F1, olio nella benzina: nuove regole dal GP d’Italia

Sebastian Vettel al pit stop (©Getty Images)

La FIA ha informato le scuderie di F1 sulle nuove restrizioni in vigore dal GP d’Italia sull’utilizzo di olio di combustione a fini energetici. A partire da Monza ogni motore di F1 potrà consumare 0,9 litri di olio per 100 km. Dalla prossima stagione il limite sarà ridotto a 0,6 litri. Lo scopo è di evitare l’uso del lubrificante come additivo nella benzina per aumentare le prestazioni,

La questione era iniziata ad inizio campionato, quando alle scuderie del Circus era stato emanato un chiaro divieto di bruciare olio. Il divieto era stato ribadito in occasione del GP di Baku e adesso ribadisce di voler continuare questa battaglia. In vista del GP d’Ungheria la FIA ha reso chiaro le direttive per il 2018. Non è stato possibile essere drastici da subito in quanto i costruttori di motori hanno risposto che le power unit attuali non sono in grado di rispettare il nuovo limite.

Nella prima parte della stagione i tecnici FIA hanno tenuto sotto controllo il consumo di olio nei sei propulsori V6. In Ungheria e Belgio sarà data ancora via libera, ma dal GP d’Italia in programma a settembre tutti i team dovranno attenersi al vincolo di 0,9 litri di olio per 100 km.

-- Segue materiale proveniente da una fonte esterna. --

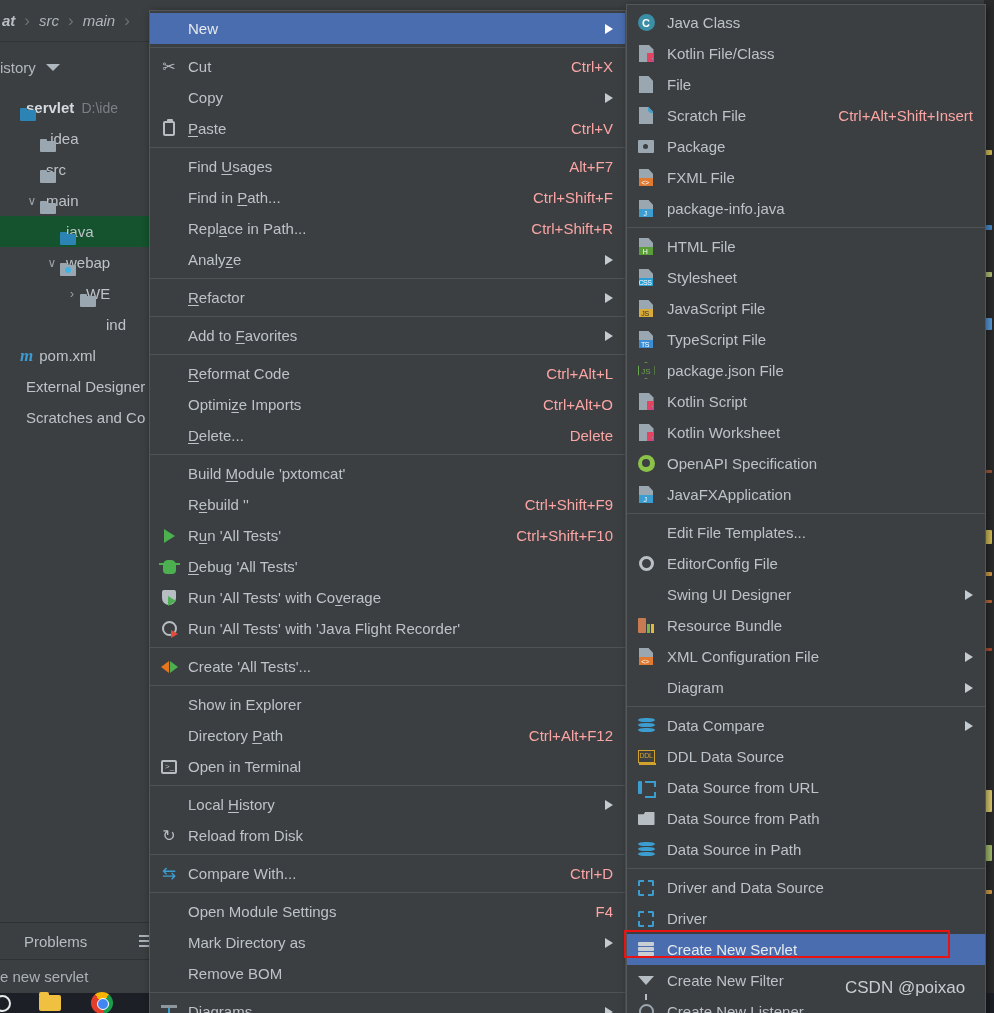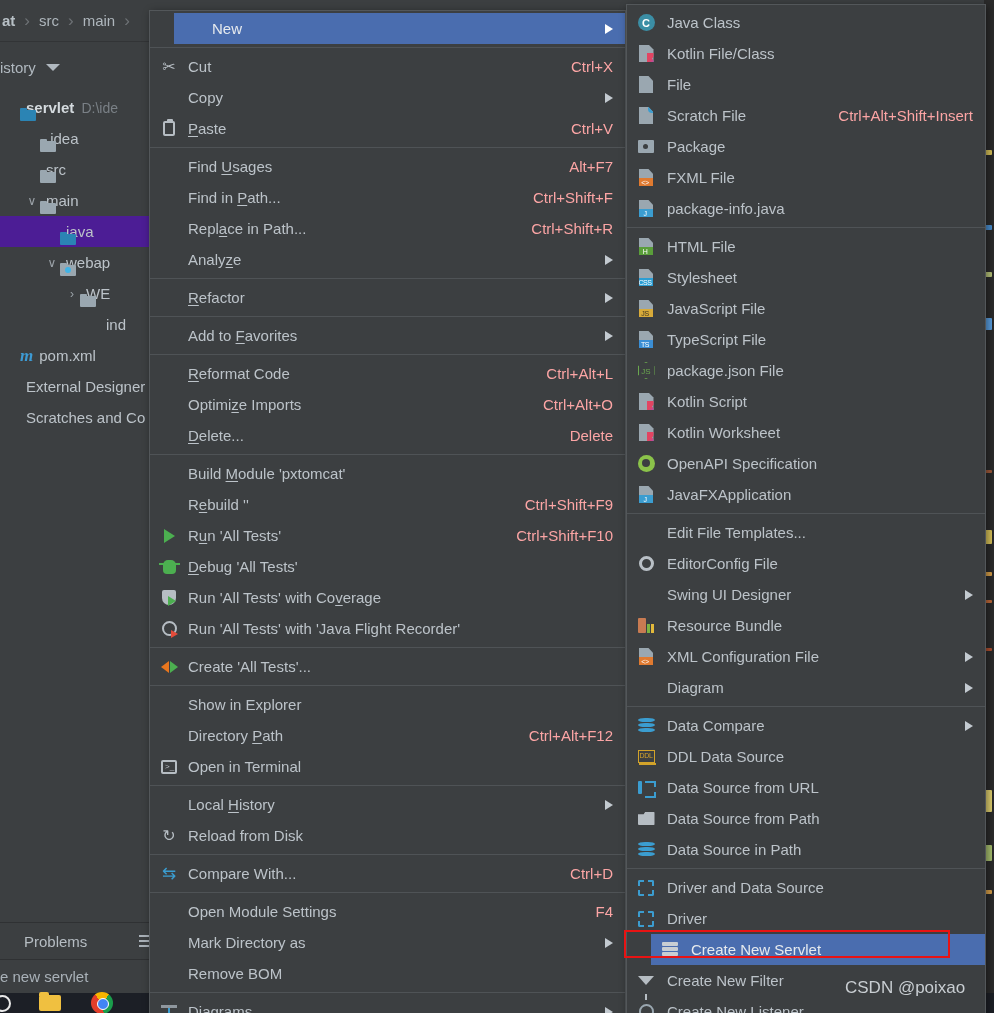--- a/index.html
+++ b/index.html
@@ -22,21 +22,21 @@
 
   .breadcrumb-bar {
     position: absolute; left: 0; top: 0; width: 450px; height: 42px;
     background: #3c3f41;
     display: flex; align-items: center;
     font-size: 15px; color: #a9b1b8;
     border-bottom: 1px solid #323436;
     padding-left: 0px;
     overflow: hidden; white-space: nowrap;
   }
-  .bc-seg { color: #b8c0c6; font-weight: bold; padding: 0 2px;}
+  .bc-seg { color: #b8c0c6; font-weight: bold; padding: 0 2px; font-style: italic;}
   .bc-seg.plain { font-weight: normal; color: #aeb6bc; }
   .bc-sep { color: #6e7276; font-size: 17px; padding: 0 7px; font-weight: 300; }
 
   .project-bar {
     position: absolute; left: 0; top: 42px; width: 150px; height: 50px;
     display: flex; align-items: center;
     font-size: 15px; color: #b0b8bf;
     background: #3c3f41;
     overflow: hidden; white-space: nowrap;
   }
@@ -49,21 +49,21 @@
   
   .tree {
     position: absolute; left: 0; top: 92px; width: 150px; height: 830px;
     background: #3c3f41; overflow: hidden;
   }
   .tree-row {
     height: 31px; display: flex; align-items: center;
     font-size: 15px; color: #bcc3c9; white-space: nowrap;
     padding-right: 2px;
   }
-  .tree-row.selected { background: #4c1d95; }
+  .tree-row.selected { background: #14532d; }
   .tree-row.bold .lbl { font-weight: bold; color: #d4dade; }
   .tree-row .sub { color: #7a8086; margin-left: 7px; font-size: 14px; }
   .twisty {
     width: 16px; display: inline-flex; align-items: center; justify-content: center;
     color: #9aa1a7; font-size: 12px; flex: 0 0 auto;
   }
   .ficon { flex: 0 0 auto; margin-right: 6px; display: inline-block; }
 
   .folder-gray, .folder-blue {
     width: 16px; height: 13px; position: relative;
@@ -151,21 +151,21 @@
     box-shadow: 2px 2px 8px rgba(0,0,0,0.45);
     padding: 2px 0 2px 0;
     font-size: 15px;
     z-index: 20;
   }
   .mi {
     position: relative; height: 31px; display: flex; align-items: center;
     color: #bcc3c9; padding-left: 38px; padding-right: 12px;
     white-space: nowrap; cursor: default;
   }
-  .mi.selected { background: #4a6daf; color: #e6eaee; margin-left: 24px; }
+  .mi.selected { background: #4a6daf; color: #e6eaee; }
   .mi .label { flex: 0 1 auto; }
   .mi .accel { margin-left: auto; color: #fca5a5; padding-left: 26px; }
   .mi .mic {
     position: absolute; left: 10px; top: 50%; transform: translateY(-50%);
     width: 18px; height: 18px; display: flex; align-items: center; justify-content: center;
   }
   .mi .arrow {
     margin-left: auto; width: 0; height: 0;
     border-top: 5px solid transparent; border-bottom: 5px solid transparent;
     border-left: 8px solid #c3cad0;

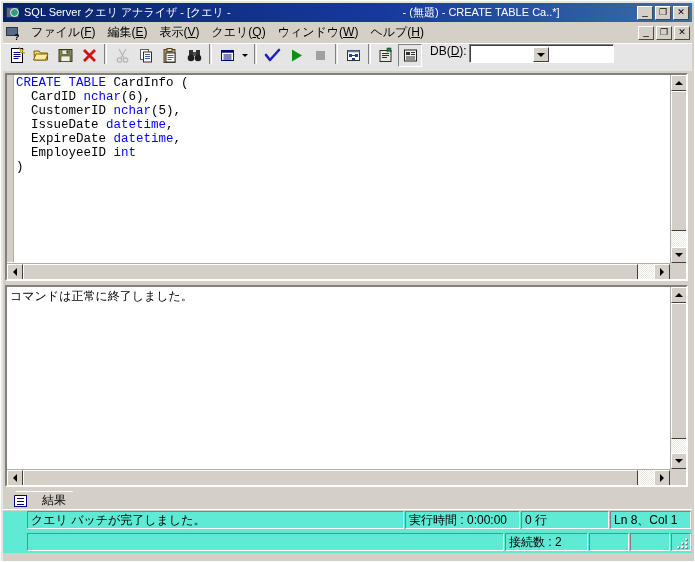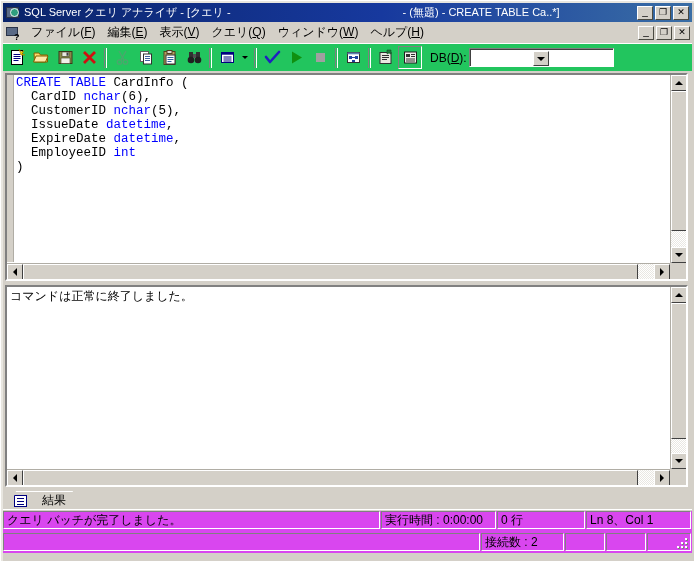--- a/index.html
+++ b/index.html
@@ -168,25 +168,24 @@
     align-items: center;
     padding-right: 2px;
   }
 
   
   .toolbar-wrap {
     position: absolute;
     left: 2px; top: 42px;
     width: 689px;
     height: 28px;
-    background: #22c55e;
+    background: #e5e5e5;
     border-top: 1px solid #ffffff;
     box-sizing: border-box;
     display: flex;
-    align-items: center;
     padding-left: 2px;
   }
   .tb {
     width: 24px; height: 23px;
     display: flex; align-items: center; justify-content: center;
     position: relative;
     cursor: default;
     box-sizing: border-box;
   }
   .tb.pressed {
@@ -425,24 +424,25 @@
     box-shadow: 0 3px 0 #000080, 0 6px 0 #000080;
   }
   .tab-label { font-size: 12px; color: #000; white-space: nowrap; }
 
   
   .statusbar {
     position: absolute;
     left: 2px;
     width: 689px;
     height: 20px;
-    background: #d946ef;
+    background: #5eead4;
     display: flex;
     align-items: stretch;
     box-sizing: border-box;
+    padding-left: 24px;
   }
   .statusbar.row1 { top: 510px; }
   .statusbar.row2 { top: 530px; height: 22px; padding-top: 2px; }
   .sfield {
     border: 1px solid;
     border-color: #808080 #ffffff #ffffff #808080;
     box-sizing: border-box;
     display: flex;
     align-items: center;
     padding: 0 3px;

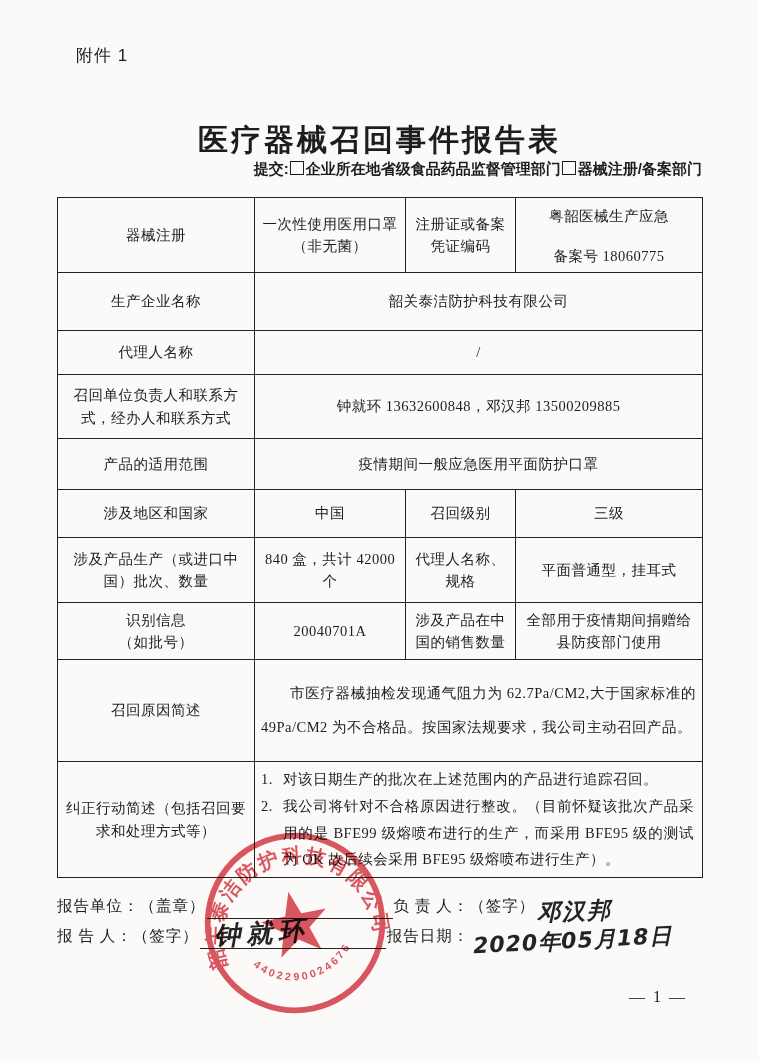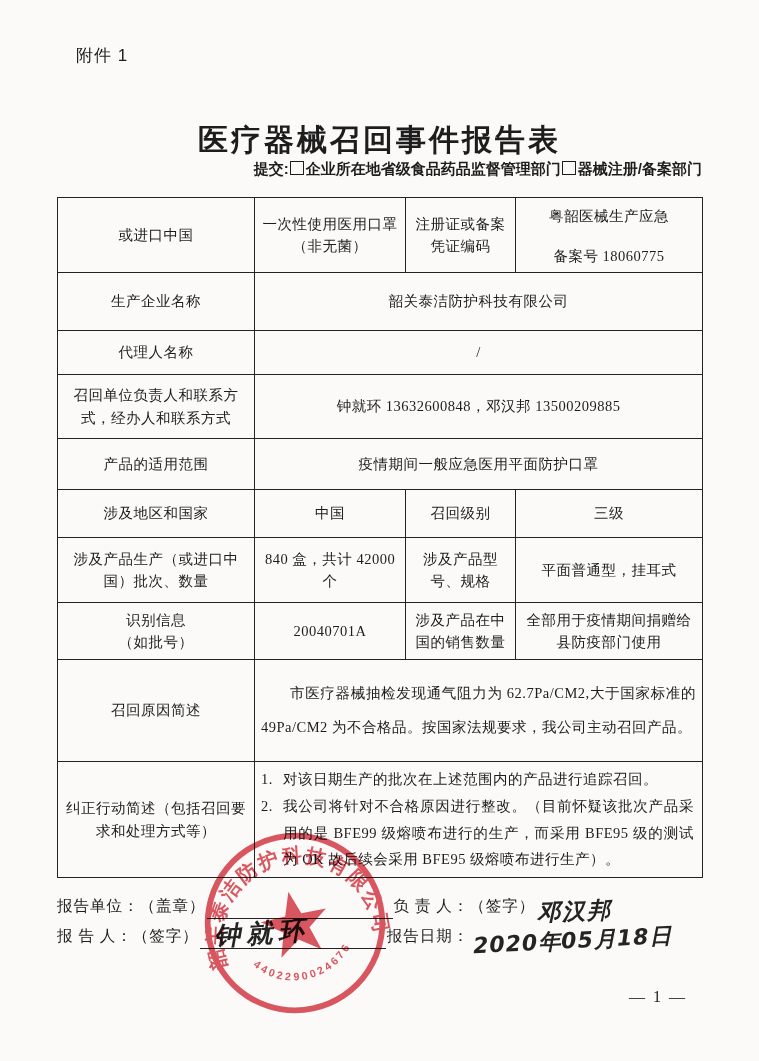--- a/index.html
+++ b/index.html
@@ -129,21 +129,21 @@
 
   <table class="form">
     <colgroup>
         <col style="width:197px">
         <col style="width:151px">
         <col style="width:110px">
         <col style="width:187px">
       </colgroup>
     <tbody>
         <tr class="h75">
-      <td class="lbl">或进口中国</td>
+      <td class="lbl">器械注册</td>
       <td>一次性使用医用口罩（非无菌）</td>
       <td class="lbl">
         <span>注册证或备案</span><br>
         <span>凭证编码</span>
       </td>
       <td class="reg-cell">
         <div class="reg-inner">
           <span>粤韶医械生产应急</span>
           <span>备案号 18060775</span>
         </div>
@@ -167,21 +167,21 @@
     </tr>
     <tr class="h48">
       <td class="lbl">涉及地区和国家</td>
       <td>中国</td>
       <td class="lbl">召回级别</td>
       <td>三级</td>
     </tr>
     <tr class="h65">
       <td class="lbl">涉及产品生产（或进口中国）批次、数量</td>
       <td>840 盒，共计 42000 个</td>
-      <td class="lbl">涉及产品型号、规格</td>
+      <td class="lbl">代理人名称、规格</td>
       <td>平面普通型，挂耳式</td>
     </tr>
     <tr class="h57">
       <td class="lbl">
         <span>识别信息</span><br>
         <span>（如批号）</span>
       </td>
       <td>20040701A</td>
       <td class="lbl">涉及产品在中国的销售数量</td>
       <td>全部用于疫情期间捐赠给县防疫部门使用</td>

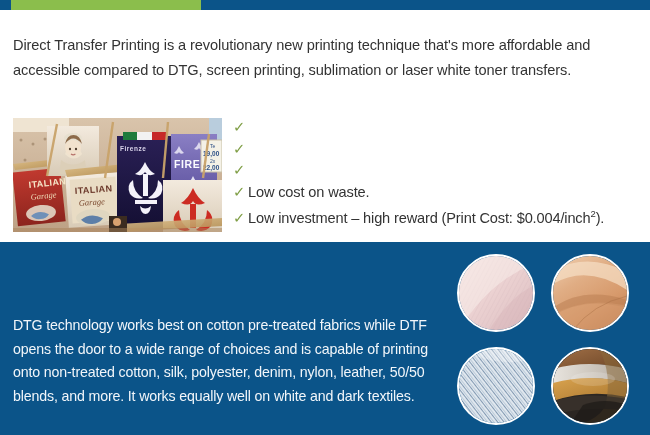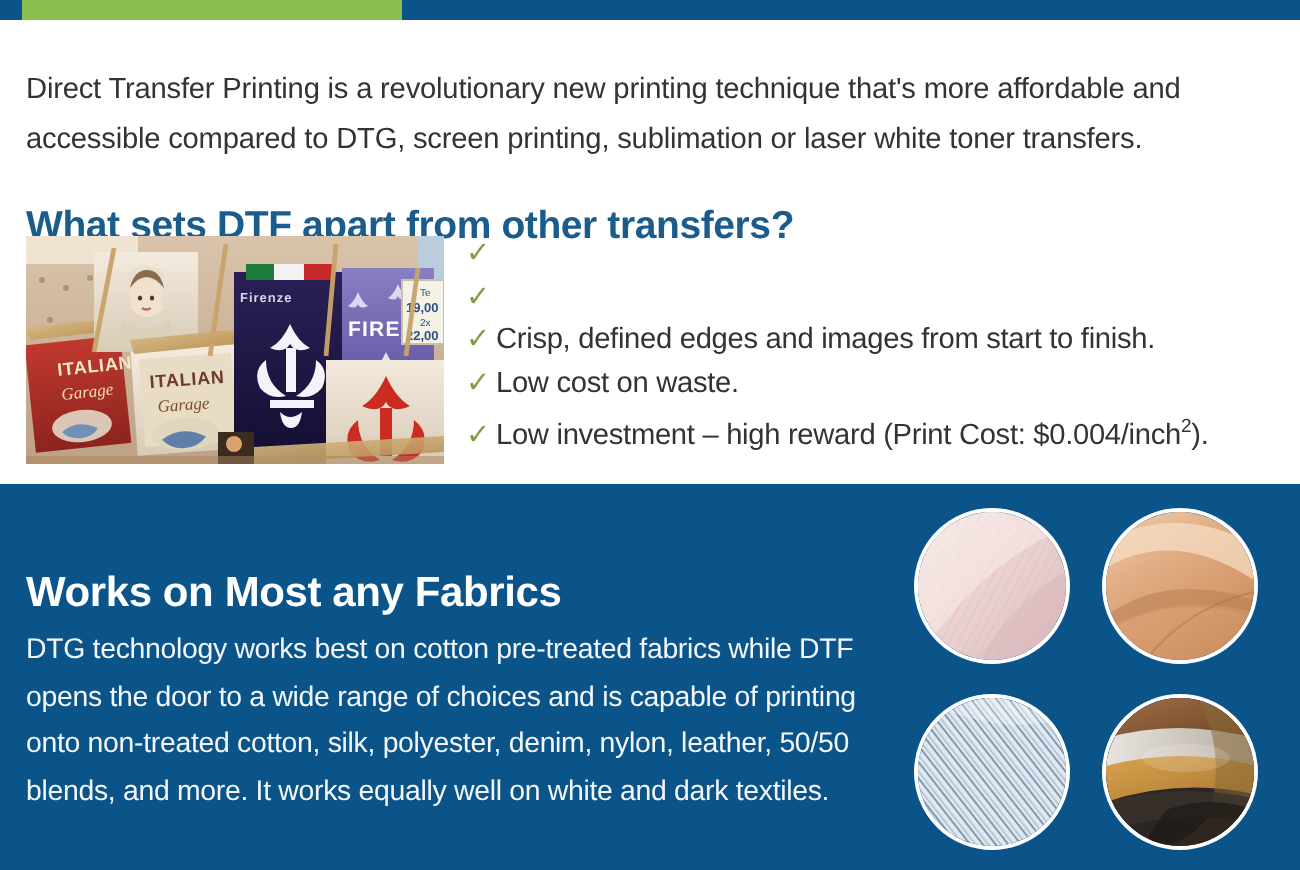--- a/index.html
+++ b/index.html
@@ -141,21 +141,20 @@
 <body>
 
 <div class="topbar">
   <div class="topbar-green"></div>
 </div>
 
 <div class="upper">
 
   <p class="intro">Direct Transfer Printing is a revolutionary new printing technique that's more affordable and accessible compared to DTG, screen printing, sublimation or laser white toner transfers.</p>
 
-  <h2 class="section-heading">What sets DTF apart from other transfers?</h2>
 
   <div class="photo">
     <svg width="209" height="114" viewBox="0 0 209 114" xmlns="http://www.w3.org/2000/svg" aria-hidden="true">
       <defs>
         <linearGradient id="pegboard" x1="0" y1="0" x2="0" y2="1">
           <stop offset="0" stop-color="#d9c4ab"></stop>
           <stop offset="1" stop-color="#bda185"></stop>
         </linearGradient>
         <linearGradient id="wood" x1="0" y1="0" x2="1" y2="1">
           <stop offset="0" stop-color="#e0c28d"></stop>
@@ -293,36 +292,34 @@
 
   <div class="benefits">
     <div class="benefit-row">
       <span class="check">✓</span>
     </div>
     <div class="benefit-row">
       <span class="check">✓</span>
     </div>
     <div class="benefit-row">
       <span class="check">✓</span>
-      <span class="benefit-text">Crisp, defined edges and images from start to finish.</span>
     </div>
     <div class="benefit-row">
       <span class="check">✓</span>
       <span class="benefit-text">Low cost on waste.</span>
     </div>
     <div class="benefit-row">
       <span class="check">✓</span>
       <span class="benefit-text"><span>Low investment – high reward (Print Cost: $0.004/inch</span><sup>2</sup><span>).</span></span>
     </div>
   </div>
 </div>
 
 <div class="lower">
 
-  <h2 class="lower-heading">Works on Most any Fabrics</h2>
   <p class="lower-body">DTG technology works best on cotton pre-treated fabrics while DTF opens the door to a wide range of choices and is capable of printing onto non-treated cotton, silk, polyester, denim, nylon, leather, 50/50 blends, and more. It works equally well on white and dark textiles.</p>
 
   <div class="swatches">
 
     <div class="swatch sw-tl">
       <svg width="74" height="74" viewBox="0 0 74 74" xmlns="http://www.w3.org/2000/svg" aria-hidden="true">
         <defs>
           <linearGradient id="pk" x1="0" y1="0" x2="1" y2="1">
             <stop offset="0" stop-color="#f6e4e2"></stop>
             <stop offset="0.45" stop-color="#ecd2d2"></stop>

“Abbiamo compreso che alcuni concorrenti potrebbero essere in difficoltà per aderire al limite di 0,6 litri di consumo di olio per 100 km già in questa stagione, per cui abbiamo dato una certa tolleranza a tutte le power unit attualmente in uso – ha dichiarato Marcin Budkowski, responsabile tecnico FIA -. Tuttavia, dal GP d’Italia in poi il consumo di olio di qualsiasi elemento ICE dovrà essere inferiore a 0,9 litri per 100 km, e qualsiasi consumo superiore a questo limite sarà considerato sospetto e quindi indagato come una potenziale violazione del Regolamento Tecnico”.